Cuando terminó el manuscrito, lo leyó de un tirón y supo que no podía guardárselo. Lo envió a una editorial mediana bajo seudónimo. Y contra todo pronóstico, lo publicaron. El libro se convirtió en un fenómeno: escandaloso, explícito, mordaz. Mujeres lo adoraban por su honestidad brutal; hombres lo odiaban por lo que les hacía ver de sí mismos. Elizabeth se volvió rica de la noche a la mañana.

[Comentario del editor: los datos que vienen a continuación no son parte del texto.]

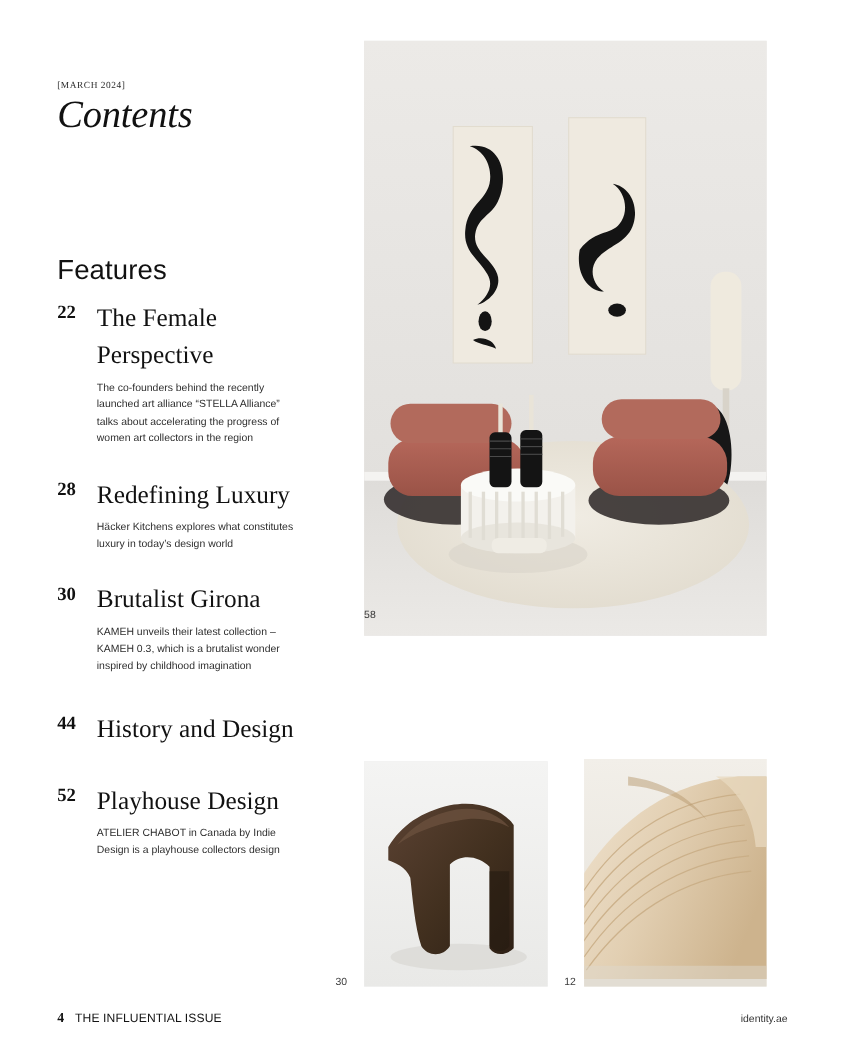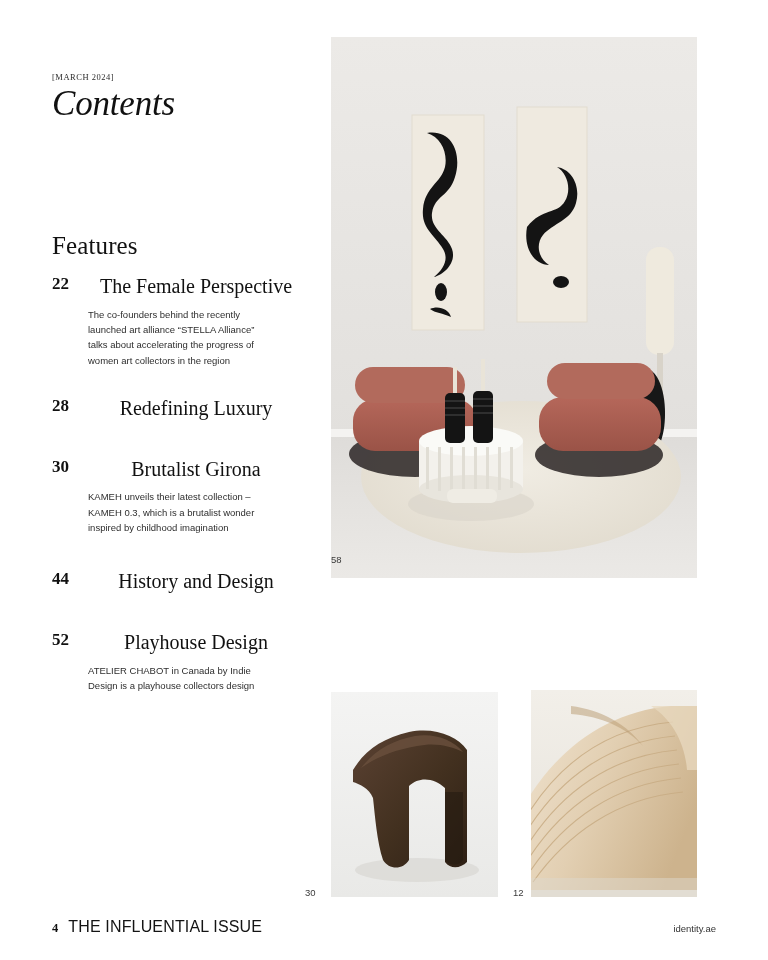--- a/index.html
+++ b/index.html
@@ -53,7 +53,7 @@
     position: absolute;
     left: 52px;
     top: 232px;
-    font-family: Liberation Serif, serif;
+    font-family: Liberation Sans, sans-serif;
     font-size: 25px;
     font-weight: 400;
     color: #111;

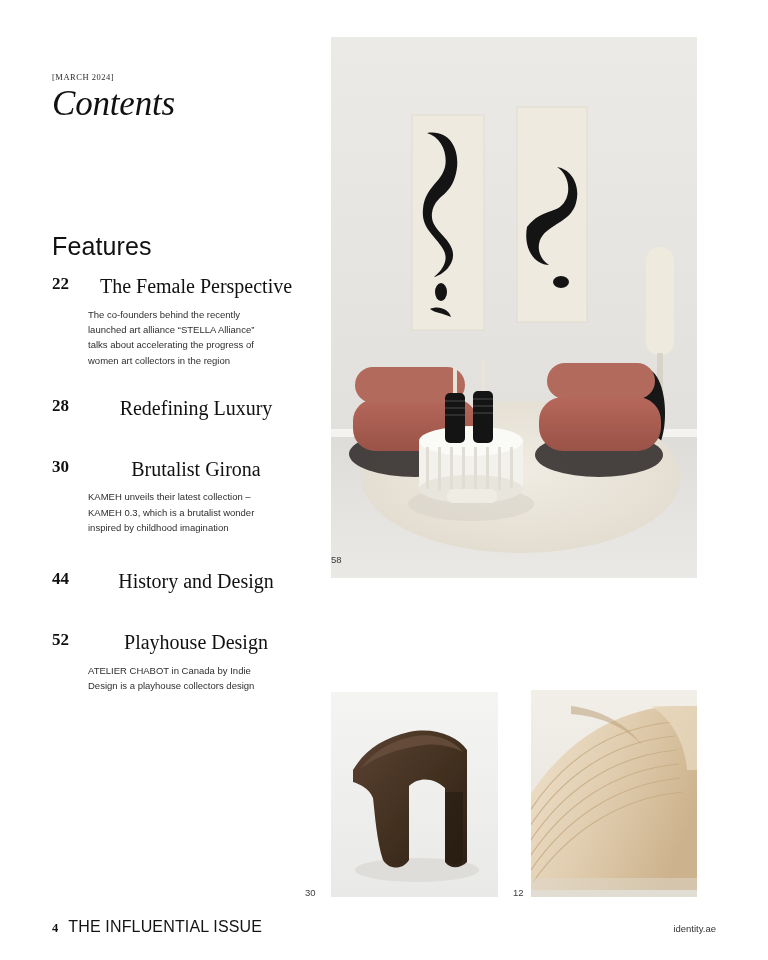--- a/index.html
+++ b/index.html
@@ -90,12 +90,11 @@
 
   .toc-title {
     font-family: "Liberation Serif", serif;
-    font-size: 20px;
+    font-size: 23px;
     font-weight: 400;
     color: #111;
     line-height: 1.48;
     margin: 0 0 5px 0;
-    text-align: center;
   }
 
   .toc-desc {

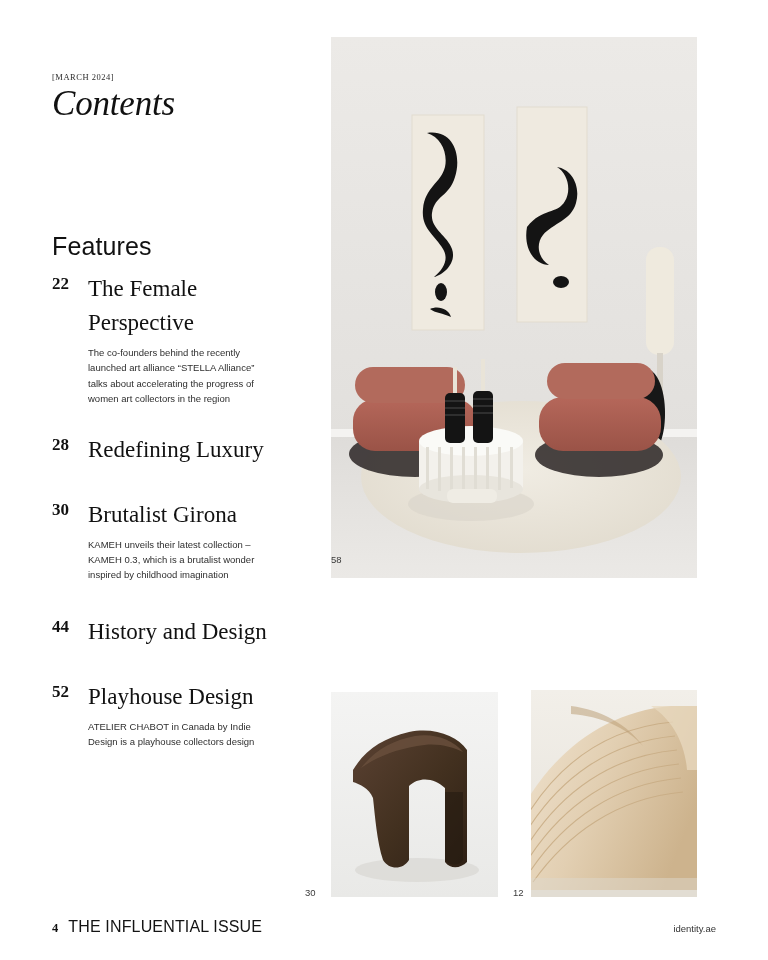--- a/index.html
+++ b/index.html
@@ -213,6 +213,7 @@
       <div class="toc-page">28</div>
       <div class="toc-body">
         <div class="toc-title">Redefining Luxury</div>
+        <p class="toc-desc">Häcker Kitchens explores what constitutes luxury in today’s design world</p>
       </div>
     </div>
 

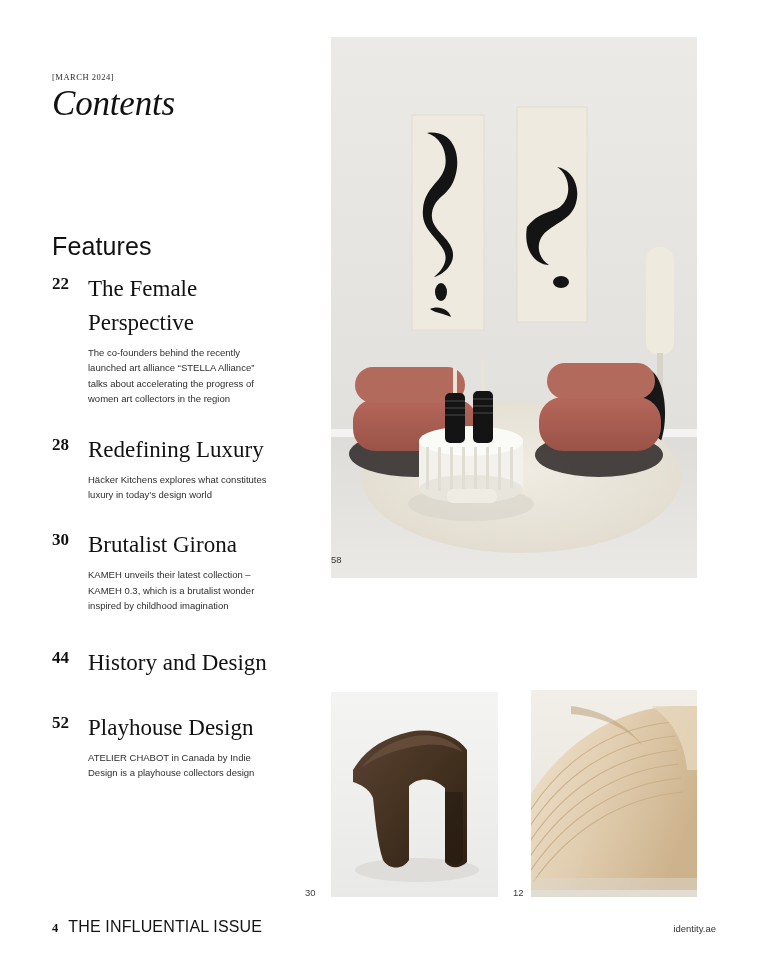--- a/index.html
+++ b/index.html
@@ -174,7 +174,7 @@
 
   .footer-issue {
     font-family: "Liberation Sans", sans-serif;
-    font-size: 16px;
+    font-size: 11px;
     letter-spacing: 0.01em;
     color: #141414;
   }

Con su nuevo estatus, decidió darse lo que el matrimonio nunca le dio: libertad. Pasó dos años viajando, a veces sola, a veces en compañía de desconocidos que encontraba en hoteles, clubes o ferias literarias. Bebía buenos vinos, dormía en camas de lujo, y conocía cuerpos con hambre. A cada amante le decía que era "investigación" para su próximo libro. Pero la verdad es que necesitaba sentir. Sabía lo que era el abandono, el rechazo, la impotencia… ahora quería saborear el dominio, el placer y la elección. Su sexualidad floreció de forma cruda y desinhibida, sin vergüenza ni reglas. Probó todo lo que no se había permitido durante años: tríos, sumisión, control, fantasías que incluso a ella le daban pudor al escribirlas. Pero no al vivirlas.

Cuando por fin regresó a Rockfield, había cambiado. Su rostro mostraba la seguridad de quien ya ha tocado fondo y aprendido a disfrutarlo. Su cuerpo seguía siendo elegante, pero ahora proyectaba deseo y autoridad. Era una mujer reconstruida. Sin embargo, en las noches, cuando el eco de sus tacones ya no llenaba la casa, el vacío volvía. El mismo que ningún cuerpo podía llenar. El vacío de una maternidad negada, de una intimidad real que no se puede comprar ni follar.

Y entonces, una llamada. Su hermano, alcohólico y quebrado hacía años, había muerto. La noticia no la sorprendió. Lo que sí la estremeció fue saber que su sobrina, Hope —a quien no veía desde la adolescencia—, había pasado el último año en prisión. Pero ahora estaba por salir.

Sin dudarlo, Elizabeth le escribió. Le ofreció su casa. Su ayuda. Su nombre. No por compasión, sino porque algo dentro de ella, que creía muerto, se activó. La posibilidad de redención. No para Hope, sino para sí misma.

Hope era futanari. Elizabeth lo sabía desde siempre, pero no la había visto desde que la joven era apenas una adolescente andrógina, rebelde y confusa. Ahora, imaginarla como una mujer hecha y derecha —con una anatomía tan singular como sensual— despertaba en Elizabeth una mezcla de curiosidad científica, ternura… y algo más oscuro, más inconfesable. Un deseo tan reprimido que ni ella se atrevía a escribirlo en sus diarios.

La idea de convivir con una mujer joven, hermosa, marcada por el dolor y la diferencia, le parecía peligrosamente estimulante. No solo quería ayudar a Hope. Quería conocerla, estudiarla, protegerla... y quizá proyectar en ella todo lo que jamás pudo tener: una hija. Una compañera. Una nueva razón para escribir.

Y mientras prepara su casa para recibirla, Elizabeth sonríe frente al espejo. El juego apenas comienza.